En marge de la reprise du Sernam par Geodis, les discussions entre La Poste et la SNCF se poursuivent. Celles-ci visent à constituer un pôle public opérant dans les domaines du colis et de la logistique. La SNCF serait ainsi disposée à ramener sa participation dans Geodis autour de 24,5 % (contre 43,6 % actuellement). Dans le même temps, l'opérateur postal y ferait son entrée à hauteur de 24 %. Lors du forum économique de Davos en février dernier, Alain Poinssot, le président de Geodis, avait indiqué que le total cumulé des deux entreprises publiques dans le capital de Geodis ne dépasserait pas les 49 %. En échange, Geodis entrerait dans le capital de Coleo, la société holding qui regroupe les filiales colis et logistique de La Poste (Chronopost, Denkhaus, Dilipack, Publitrans, TAT Express, etc.).

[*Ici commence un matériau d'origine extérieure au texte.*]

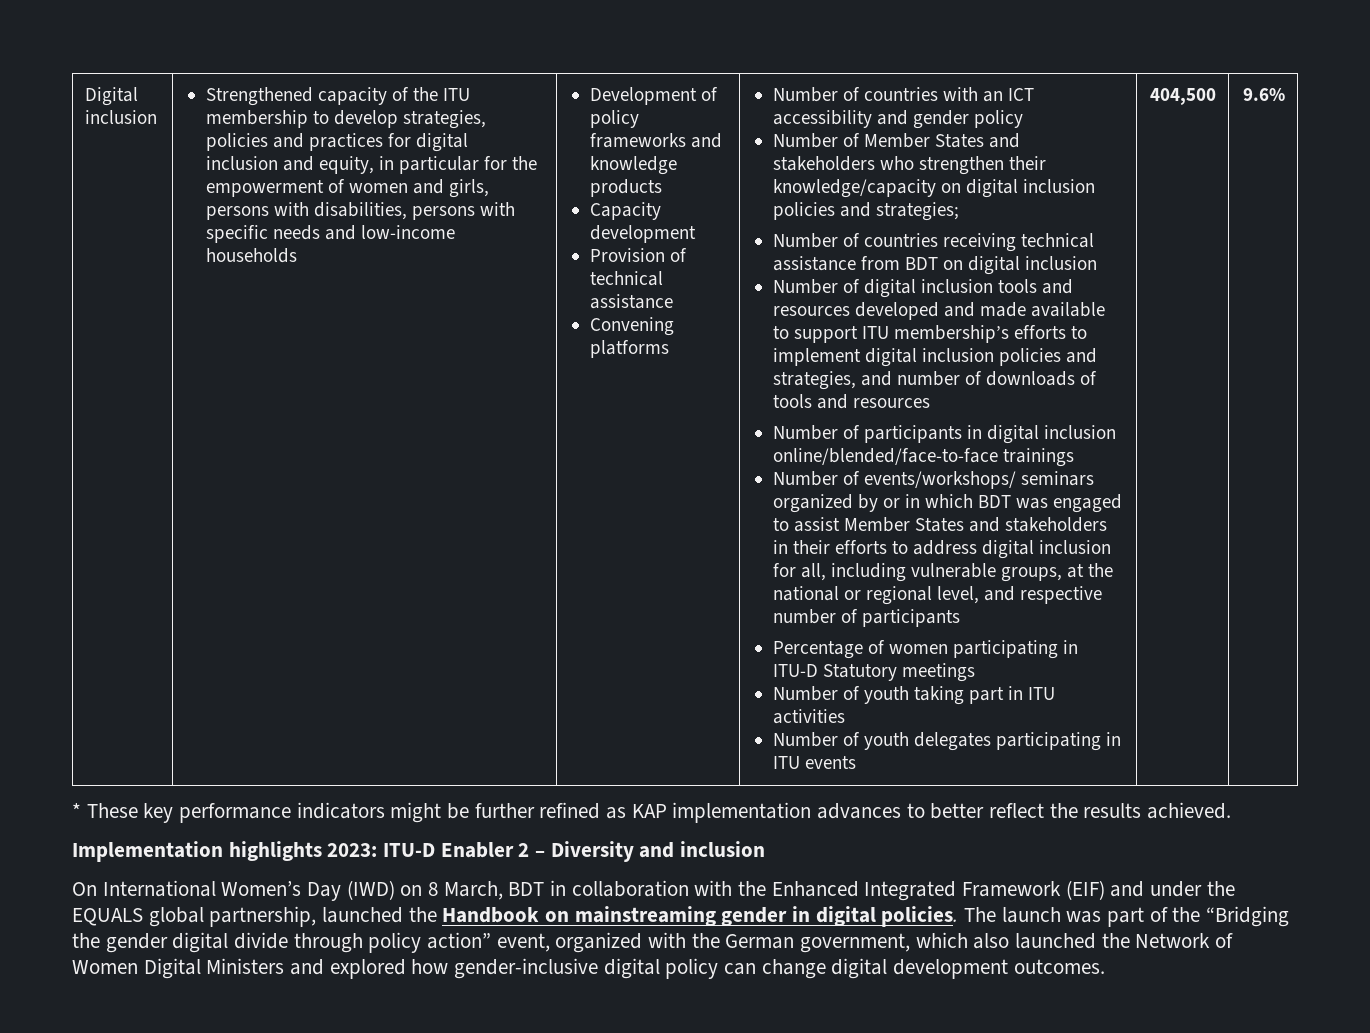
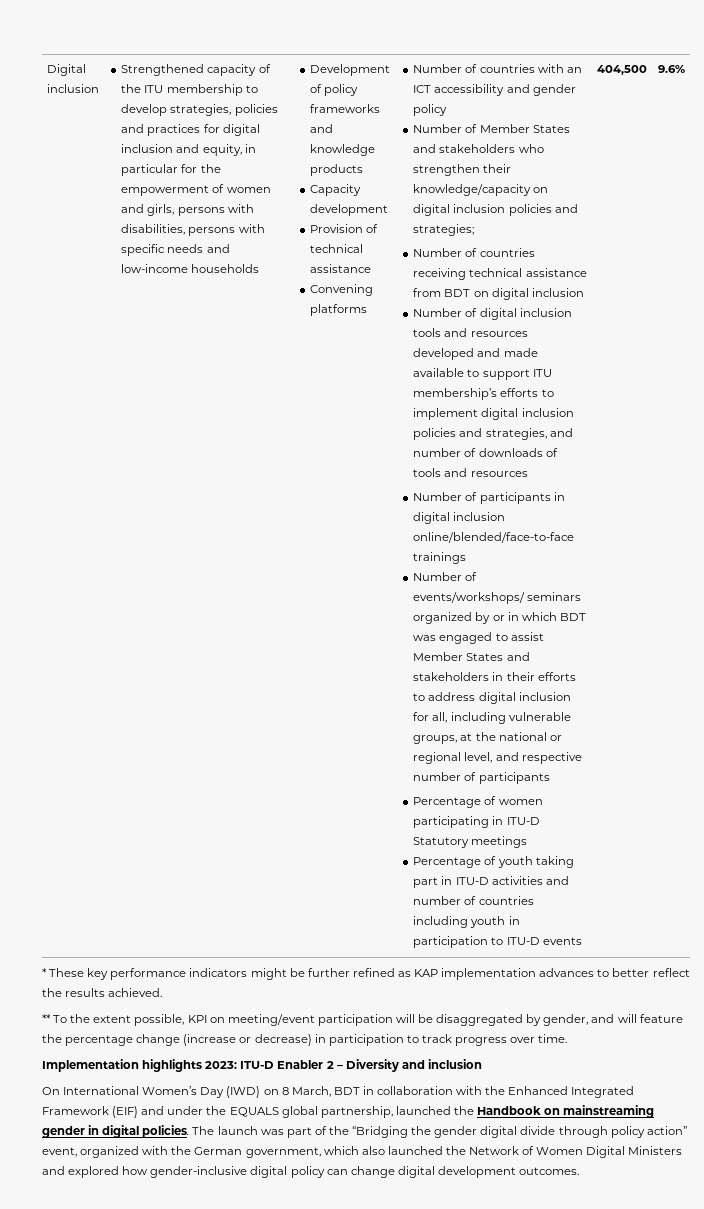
- Number of youth taking part in ITU activities
- Number of youth delegates participating in ITU events
+ Percentage of youth taking part in ITU-D activities and number of countries including youth in participation to ITU-D events
+ ** To the extent possible, KPI on meeting/event participation will be disaggregated by gender, and will feature the percentage change (increase or decrease) in participation to track progress over time.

Selon Jean-Pierre Leclerc, le président de SNCF Participations, un accord pourrait être signé « avant l'été ». Toutefois de nombreuses interrogations demeurent. Dans le secteur du colis, Geodis et La Poste devront par exemple régler la question de l'articulation entre Extand (filiale colis de Geodis), Dilipack (filiale de Coleo) et DPD, réseau de franchisés spécialisé dans le monocolis que la poste française est en passe de contrôler. Reste aussi à connaître les intentions des pouvoirs publics sachant que le mariage SNCF/La Poste implique tout à la fois les ministères des Transports, de l'Industrie et des Finances.